Community Tech/Data Portability

From Meta, a Wikimedia project coordination wiki
Jump to navigation Jump to search

This page documents a project the Wikimedia Foundation's Community Tech team has worked on or declined in the past. Technical work on this project is complete.
We invite you to join the discussion on the talk page.

The Wikimedia Foundation 2018-19 Annual Plan includes the goal Management of Personal Data, which lists the sub-goal “Data Portability." Part of that sub-goal, "Wiki account data download," requires the provision of "an accessible and easy-to-use" way for users to "download a copy of their wiki account a structured, machine-readable format." At the end of 2018, that project was assigned to the Community Tech team. This page tracked our progress toward that objective.

With the augmentation and documentation of the Userinfo API, this project is now complete. You can learn about the API and get examples showing how to use it on API:Userinfo.


Work on 'Data Portability' project is complete (April 15, 2019)[edit]

The team has augmented the Userinfo API and it can be used now to get a machine-readable download of the user information listed below. The Userinfo API help page has been updated, with new examples to show you how to use the tool to download data.

  • User ID #
  • Username
  • Email address (if we have it)
  • Email verification date (if we have it)
  • Account registration date
  • Timestamp of latest edit (on current wiki)
  • User rights conferred and/or user group memberships (on current wiki)
  • Preferences (on current wiki, including hidden preferences)

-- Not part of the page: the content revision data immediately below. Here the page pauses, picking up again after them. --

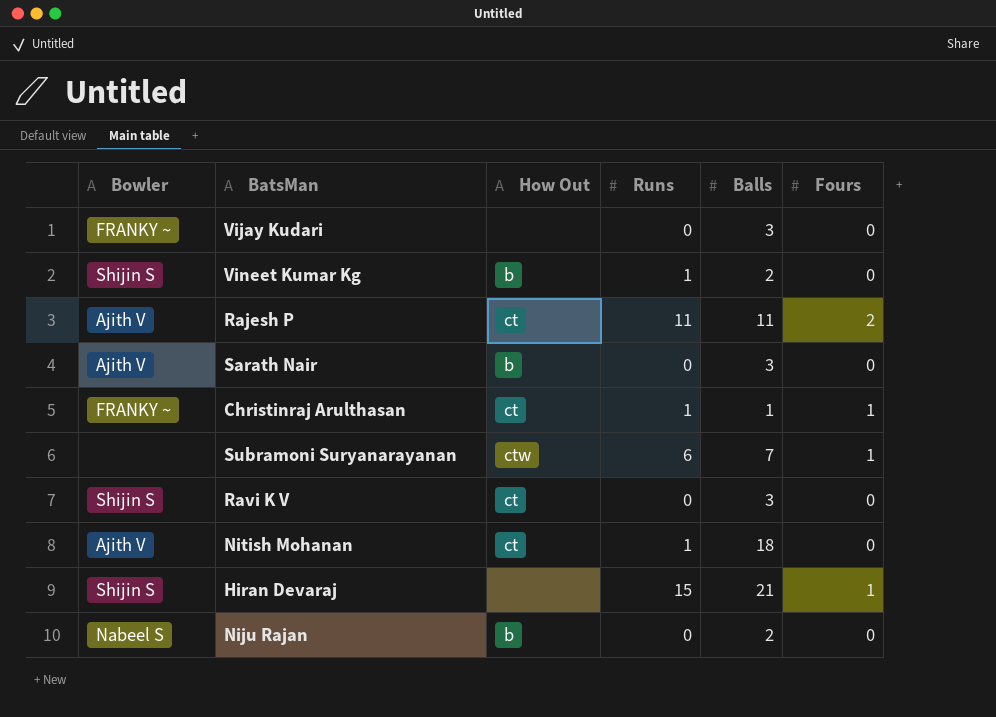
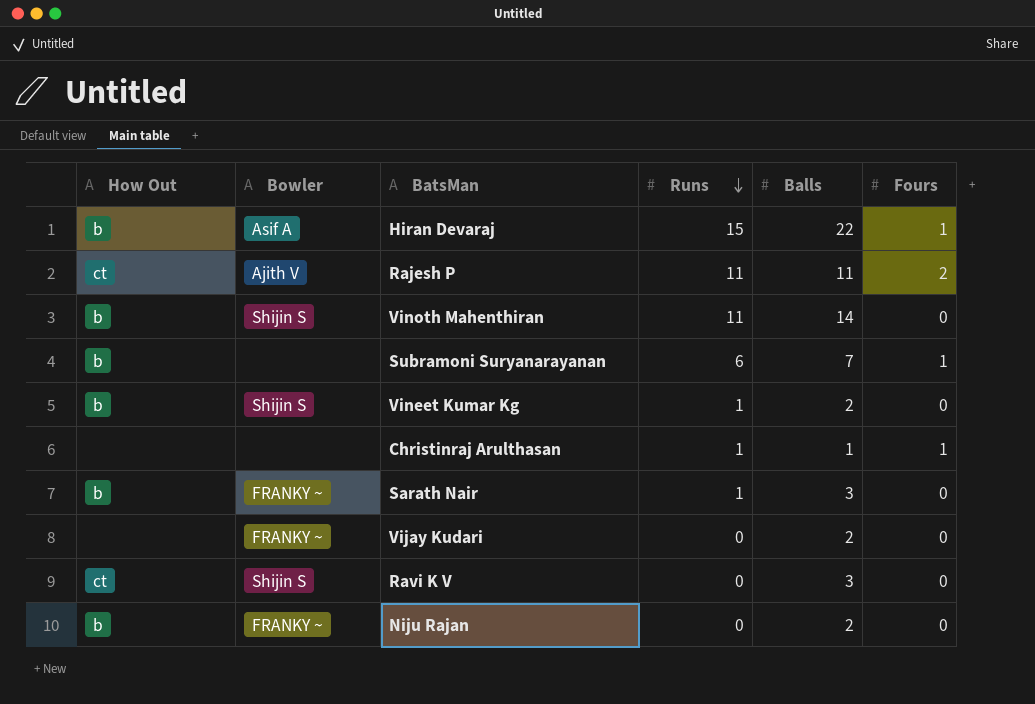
row order: none -> Runs descending
column How Out | position: 3 -> 1
row Nitish Mohanan: Ajith V | ct | 1 | 18 | 0 -> none
Hiran Devaraj | How Out: none -> b
Hiran Devaraj | Bowler: Shijin S -> Asif A
Hiran Devaraj | Balls: 21 -> 22
row Vinoth Mahenthiran: none -> b | Shijin S | 11 | 14 | 0
Subramoni Suryanarayanan | How Out: ctw -> b
Christinraj Arulthasan | How Out: ct -> none
Christinraj Arulthasan | Bowler: FRANKY ~ -> none
Sarath Nair | Bowler: Ajith V -> FRANKY ~
Sarath Nair | Runs: 0 -> 1
Vijay Kudari | Balls: 3 -> 2
Niju Rajan | Bowler: Nabeel S -> FRANKY ~

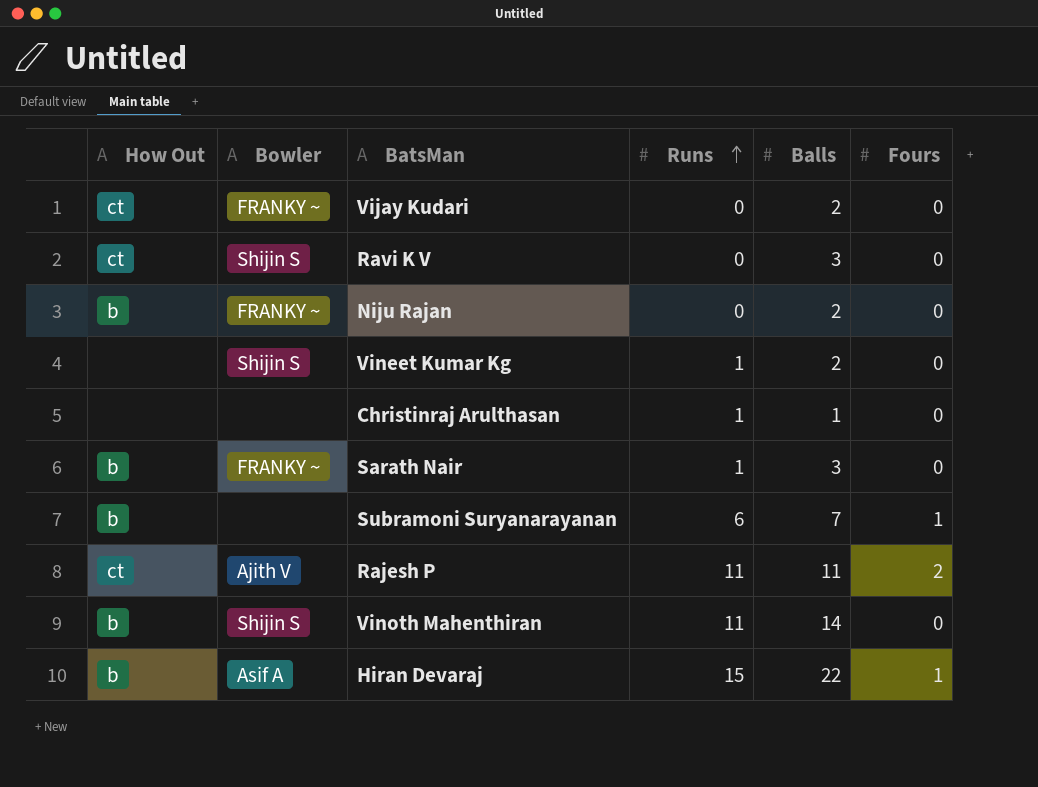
row order: Runs descending -> Runs ascending
Vijay Kudari | How Out: none -> ct
Vineet Kumar Kg | How Out: b -> none
Christinraj Arulthasan | Fours: 1 -> 0

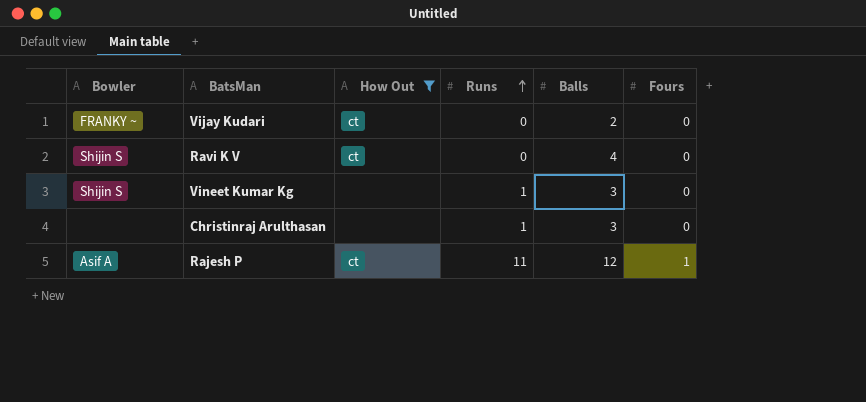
filter: none -> How Out != b
column How Out | position: 1 -> 3
Ravi K V | Balls: 3 -> 4
Vineet Kumar Kg | Balls: 2 -> 3
Christinraj Arulthasan | Balls: 1 -> 3
Rajesh P | Bowler: Ajith V -> Asif A
Rajesh P | Balls: 11 -> 12
Rajesh P | Fours: 2 -> 1

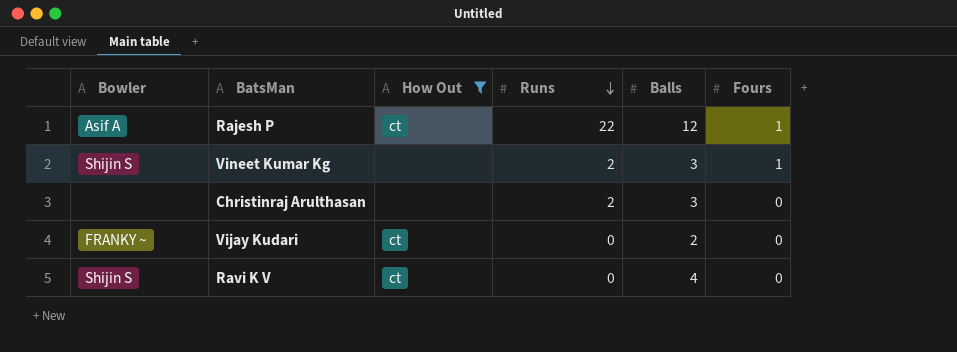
row order: Runs ascending -> Runs descending
Rajesh P | Runs: 11 -> 22
Vineet Kumar Kg | Runs: 1 -> 2
Vineet Kumar Kg | Fours: 0 -> 1
Christinraj Arulthasan | Runs: 1 -> 2

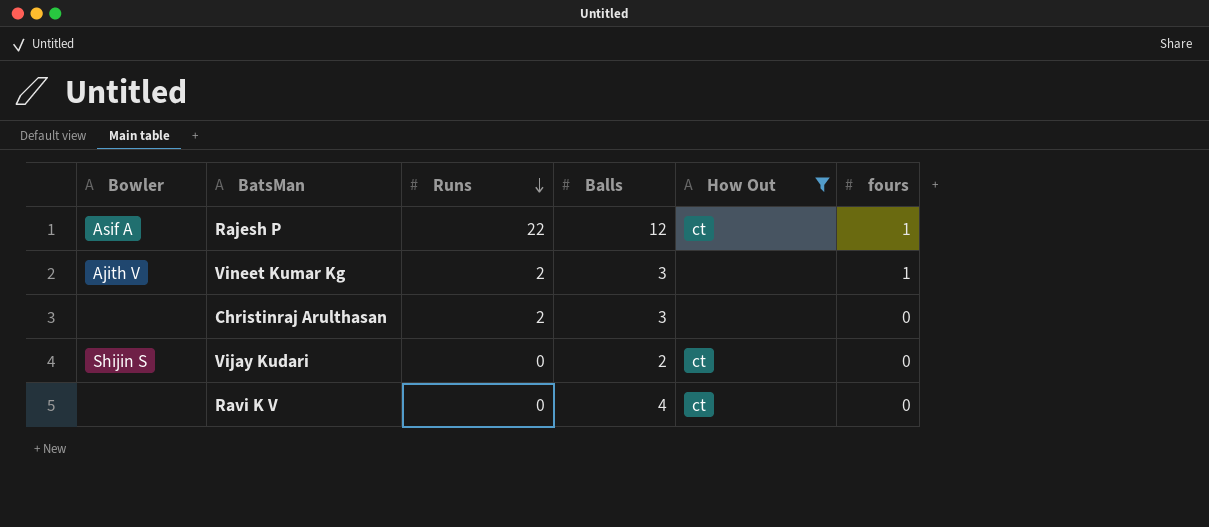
column How Out | position: 3 -> 5
column name: Fours -> fours
Vineet Kumar Kg | Bowler: Shijin S -> Ajith V
Vijay Kudari | Bowler: FRANKY ~ -> Shijin S
Ravi K V | Bowler: Shijin S -> none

With this note, active development of the Data Portability project is complete. Please let us know if you see problems with the API. If you need access to user information not listed above for a user on a Wikimedia project, please email privacy(_AT_) for further assistance.

Work has started—on an API (not a download): March 26, 2019[edit]

Work has started on the main ticket for this project, Allow users to access their user data via an API. If you’ve been following our progress, you may notice that that title, which is new, signals a change in tactics (the old title was “Give users a download of their user data").

The team has decided that being able to access an API feed, instead of downloading a stand-alone JSON file, will potentially be more useful for people interested in this. So that’s the new plan. As always, please let us know if you have thoughts about this.

We’re dropping plans for a contributions download: Nov. 28, 2018[edit]

I’d previously said that as part of this project we would be providing users with a download of their wiki contributions. But the Foundation has decided that such a download is not required, since we already provide users with reasonable access to that data via the Contributions page. Moreover, providing such a download would be a bigger job than we’d thought initially, especially for users with a long contribution history. (Because their files could be quite large, we’d have to defer generation of the file, processing the request in the background, and then create a user interface both for notifying the user that the file was ready and then for downloading the file....)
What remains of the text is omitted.